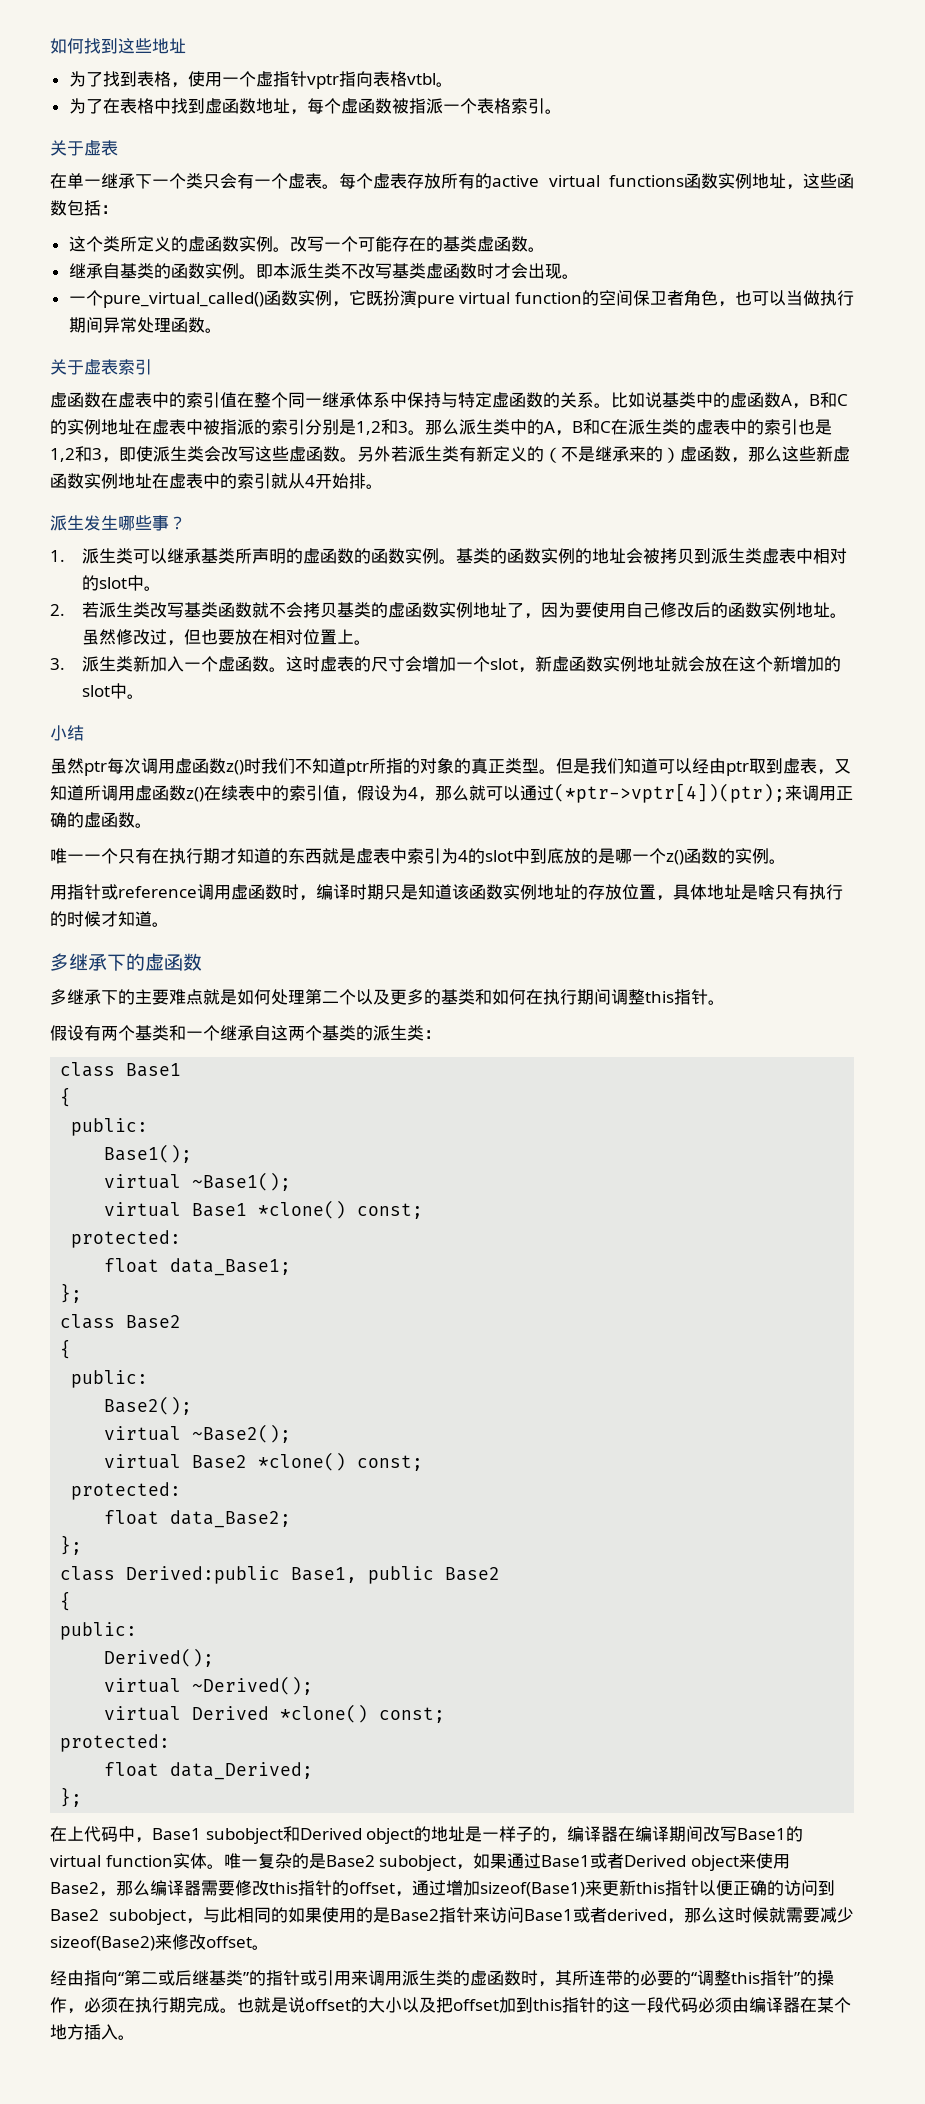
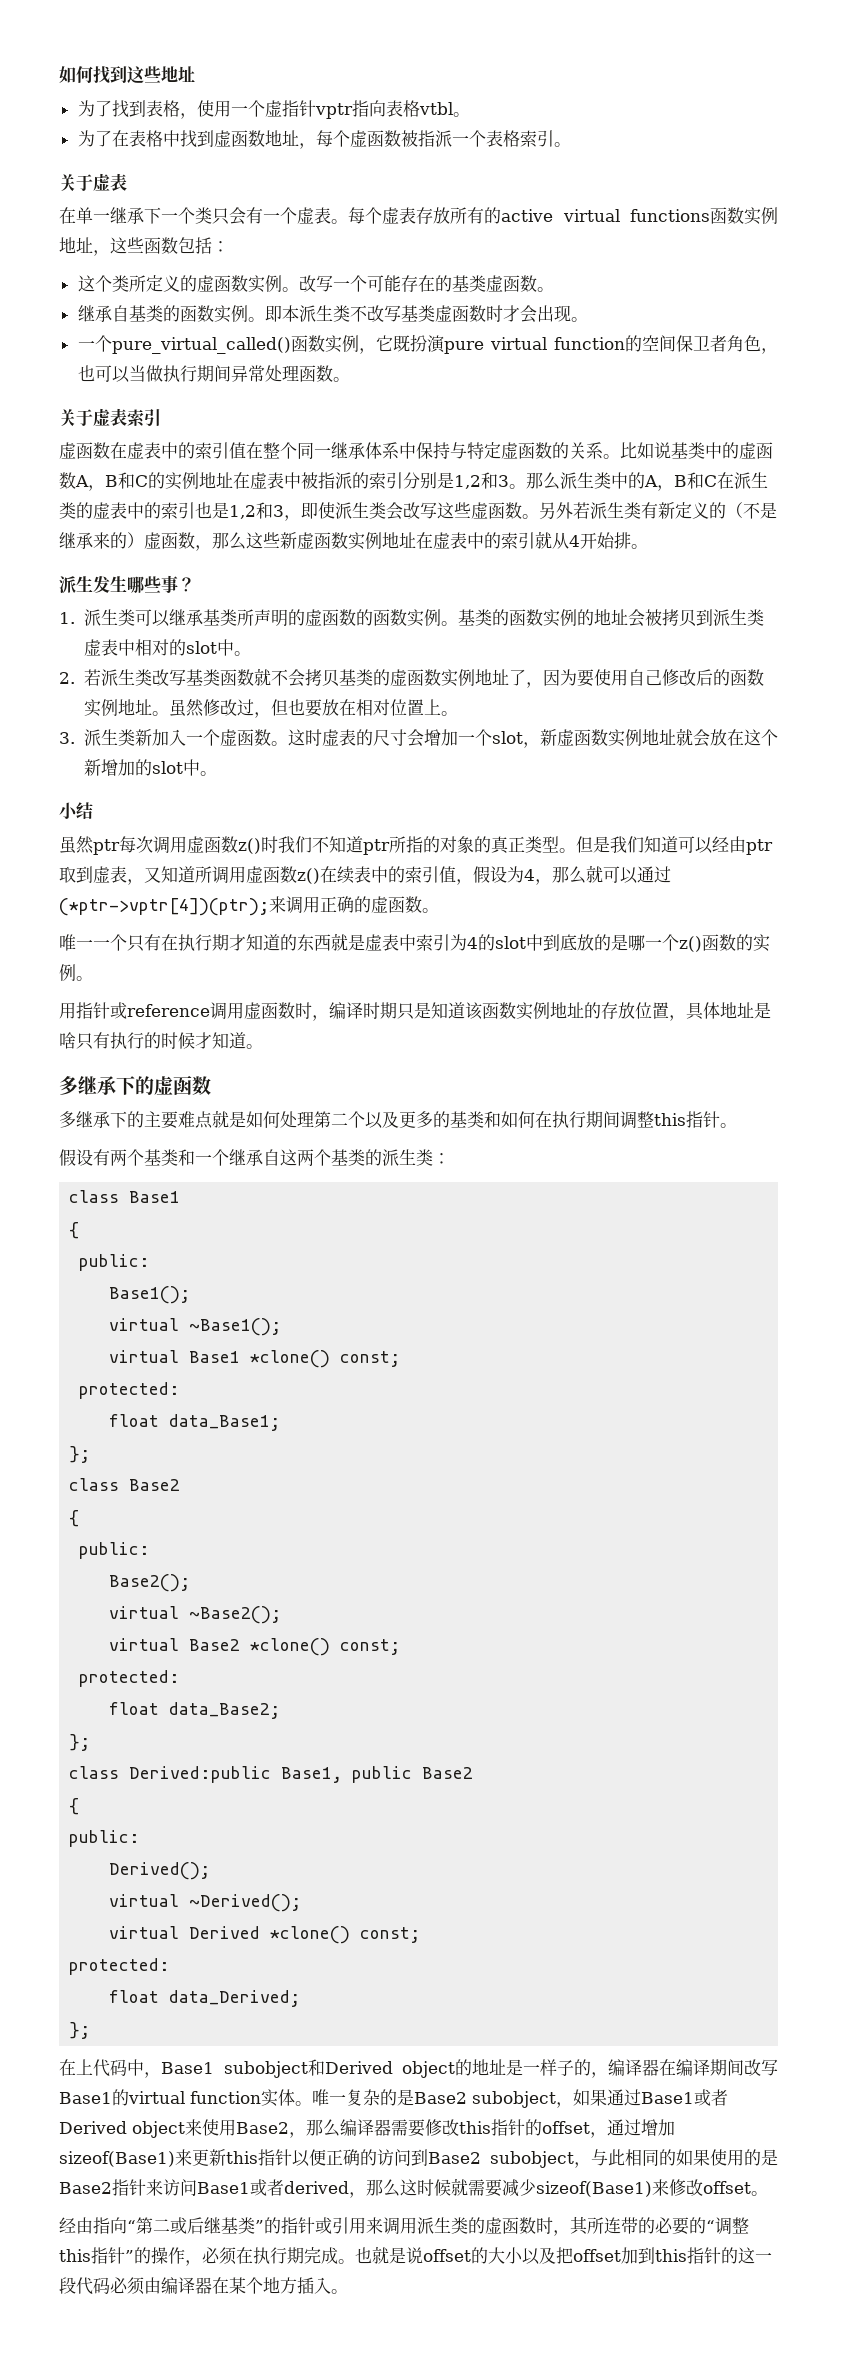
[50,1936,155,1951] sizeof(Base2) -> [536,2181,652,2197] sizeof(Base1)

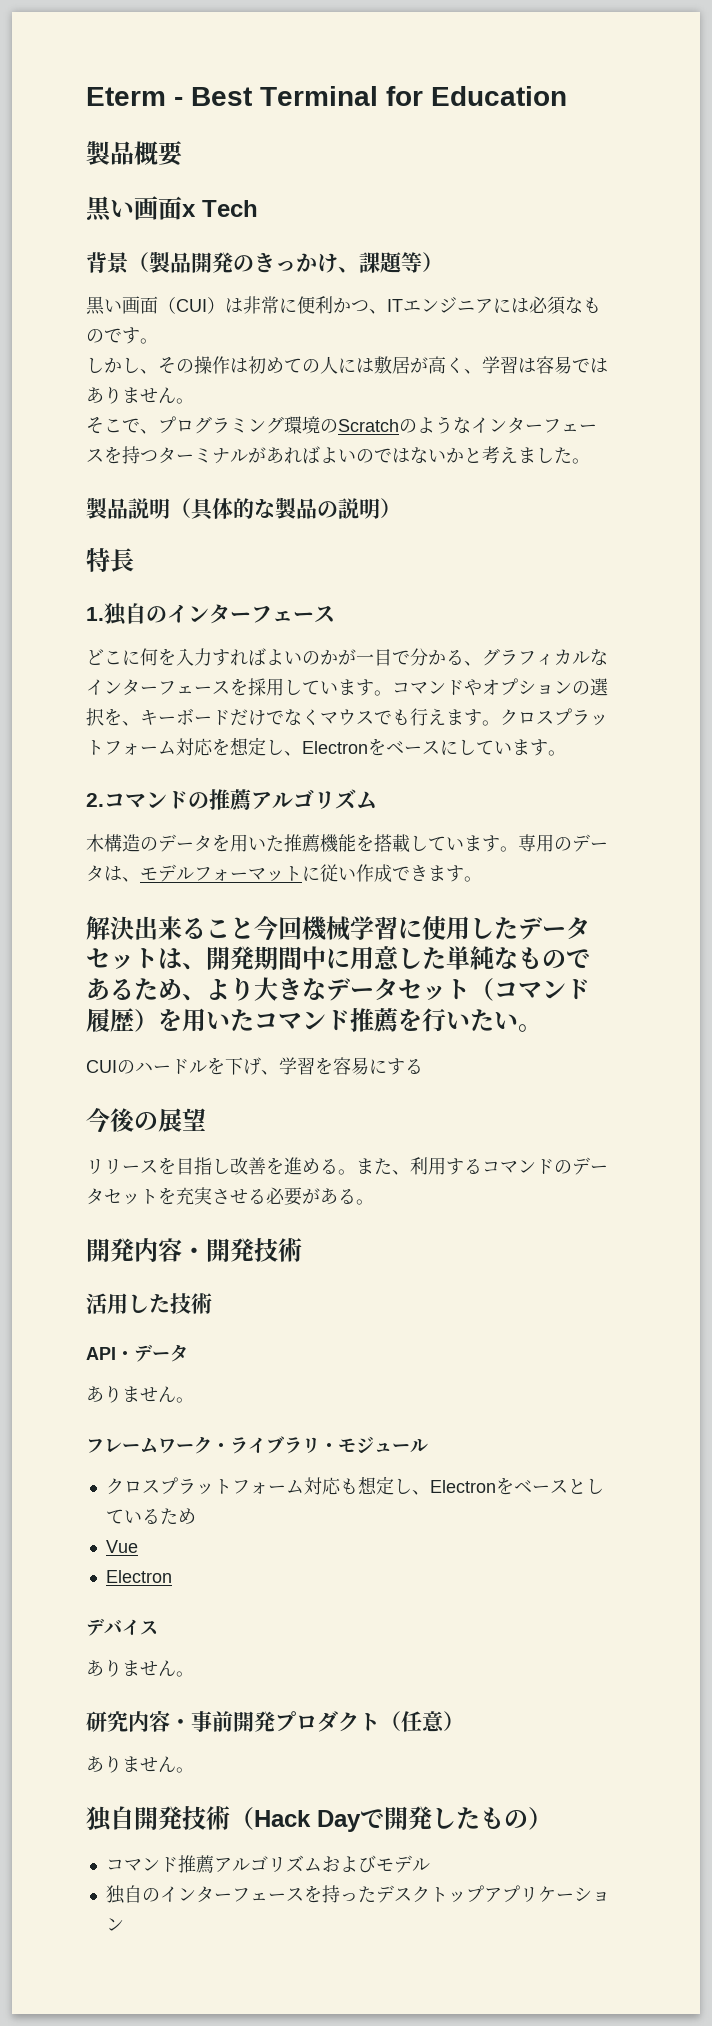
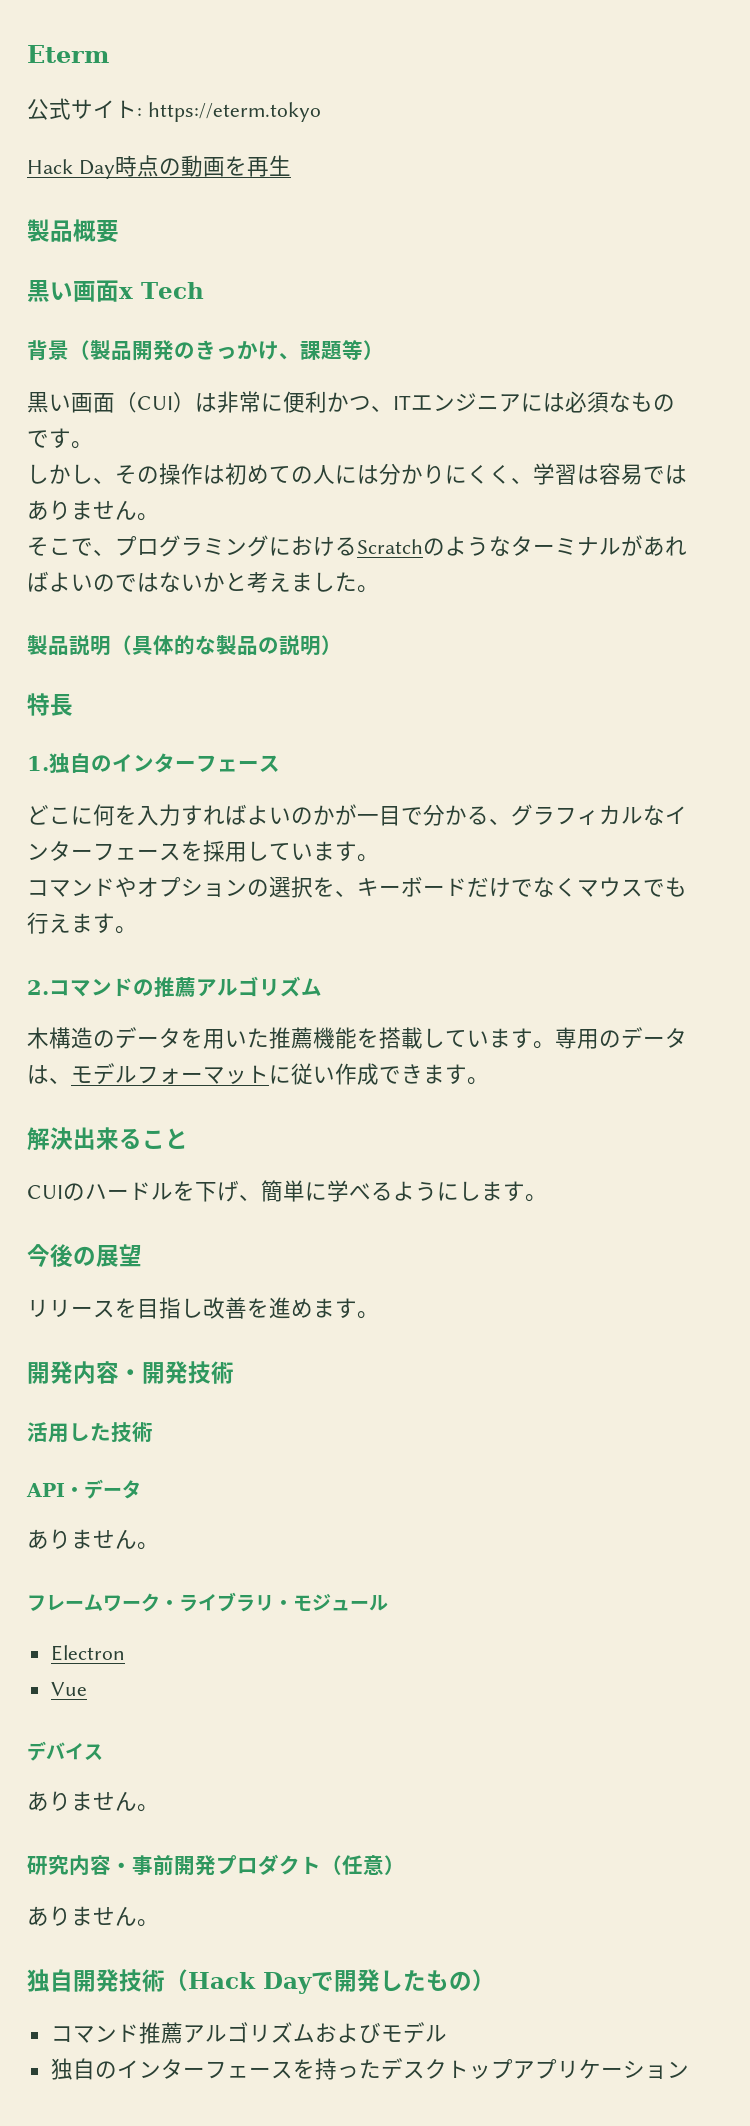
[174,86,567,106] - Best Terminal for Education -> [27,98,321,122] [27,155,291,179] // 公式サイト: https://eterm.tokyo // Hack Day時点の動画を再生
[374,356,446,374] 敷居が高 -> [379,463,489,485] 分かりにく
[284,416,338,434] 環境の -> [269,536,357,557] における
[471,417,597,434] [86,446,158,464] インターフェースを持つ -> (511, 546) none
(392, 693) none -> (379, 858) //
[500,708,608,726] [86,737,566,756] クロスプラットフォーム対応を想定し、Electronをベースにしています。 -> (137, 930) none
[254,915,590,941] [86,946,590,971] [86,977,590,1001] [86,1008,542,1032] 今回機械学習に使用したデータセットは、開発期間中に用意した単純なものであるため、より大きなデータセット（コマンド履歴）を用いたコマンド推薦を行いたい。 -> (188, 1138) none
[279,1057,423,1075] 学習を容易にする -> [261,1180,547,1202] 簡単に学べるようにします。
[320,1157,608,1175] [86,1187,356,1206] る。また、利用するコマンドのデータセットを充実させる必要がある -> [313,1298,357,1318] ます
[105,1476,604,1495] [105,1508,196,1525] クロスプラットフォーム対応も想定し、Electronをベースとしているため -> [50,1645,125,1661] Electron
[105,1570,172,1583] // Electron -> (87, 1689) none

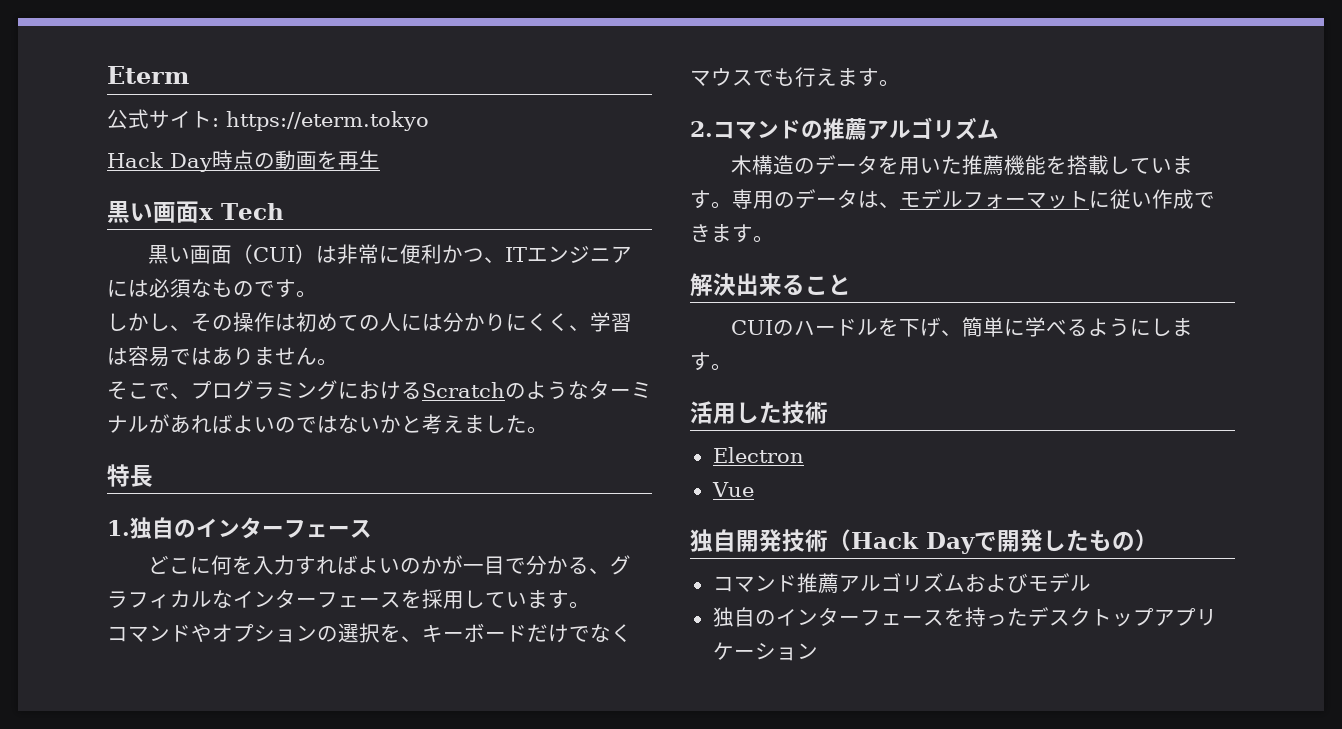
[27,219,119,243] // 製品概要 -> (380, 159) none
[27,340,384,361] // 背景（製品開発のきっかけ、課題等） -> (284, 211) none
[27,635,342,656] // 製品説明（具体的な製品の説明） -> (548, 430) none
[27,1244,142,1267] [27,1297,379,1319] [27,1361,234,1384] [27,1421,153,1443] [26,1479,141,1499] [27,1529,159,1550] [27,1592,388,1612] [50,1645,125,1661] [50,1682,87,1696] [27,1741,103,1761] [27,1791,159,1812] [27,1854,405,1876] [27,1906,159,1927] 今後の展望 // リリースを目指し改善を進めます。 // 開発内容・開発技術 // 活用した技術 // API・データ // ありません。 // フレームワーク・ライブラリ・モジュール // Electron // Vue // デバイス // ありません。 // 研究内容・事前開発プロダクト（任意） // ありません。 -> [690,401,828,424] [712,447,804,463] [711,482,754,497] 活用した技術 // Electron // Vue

-*-*-

Output the material above exactly, without pictures.

Response area
[50,1936,155,1951] sizeof(Base2) -> [536,2181,652,2197] sizeof(Base1)

[174,86,567,106] - Best Terminal for Education -> [27,98,321,122] [27,155,291,179] // 公式サイト: https://eterm.tokyo // Hack Day時点の動画を再生
[374,356,446,374] 敷居が高 -> [379,463,489,485] 分かりにく
[284,416,338,434] 環境の -> [269,536,357,557] における
[471,417,597,434] [86,446,158,464] インターフェースを持つ -> (511, 546) none
(392, 693) none -> (379, 858) //
[500,708,608,726] [86,737,566,756] クロスプラットフォーム対応を想定し、Electronをベースにしています。 -> (137, 930) none
[254,915,590,941] [86,946,590,971] [86,977,590,1001] [86,1008,542,1032] 今回機械学習に使用したデータセットは、開発期間中に用意した単純なものであるため、より大きなデータセット（コマンド履歴）を用いたコマンド推薦を行いたい。 -> (188, 1138) none
[279,1057,423,1075] 学習を容易にする -> [261,1180,547,1202] 簡単に学べるようにします。
[320,1157,608,1175] [86,1187,356,1206] る。また、利用するコマンドのデータセットを充実させる必要がある -> [313,1298,357,1318] ます
[105,1476,604,1495] [105,1508,196,1525] クロスプラットフォーム対応も想定し、Electronをベースとしているため -> [50,1645,125,1661] Electron
[105,1570,172,1583] // Electron -> (87, 1689) none

[27,219,119,243] // 製品概要 -> (380, 159) none
[27,340,384,361] // 背景（製品開発のきっかけ、課題等） -> (284, 211) none
[27,635,342,656] // 製品説明（具体的な製品の説明） -> (548, 430) none
[27,1244,142,1267] [27,1297,379,1319] [27,1361,234,1384] [27,1421,153,1443] [26,1479,141,1499] [27,1529,159,1550] [27,1592,388,1612] [50,1645,125,1661] [50,1682,87,1696] [27,1741,103,1761] [27,1791,159,1812] [27,1854,405,1876] [27,1906,159,1927] 今後の展望 // リリースを目指し改善を進めます。 // 開発内容・開発技術 // 活用した技術 // API・データ // ありません。 // フレームワーク・ライブラリ・モジュール // Electron // Vue // デバイス // ありません。 // 研究内容・事前開発プロダクト（任意） // ありません。 -> [690,401,828,424] [712,447,804,463] [711,482,754,497] 活用した技術 // Electron // Vue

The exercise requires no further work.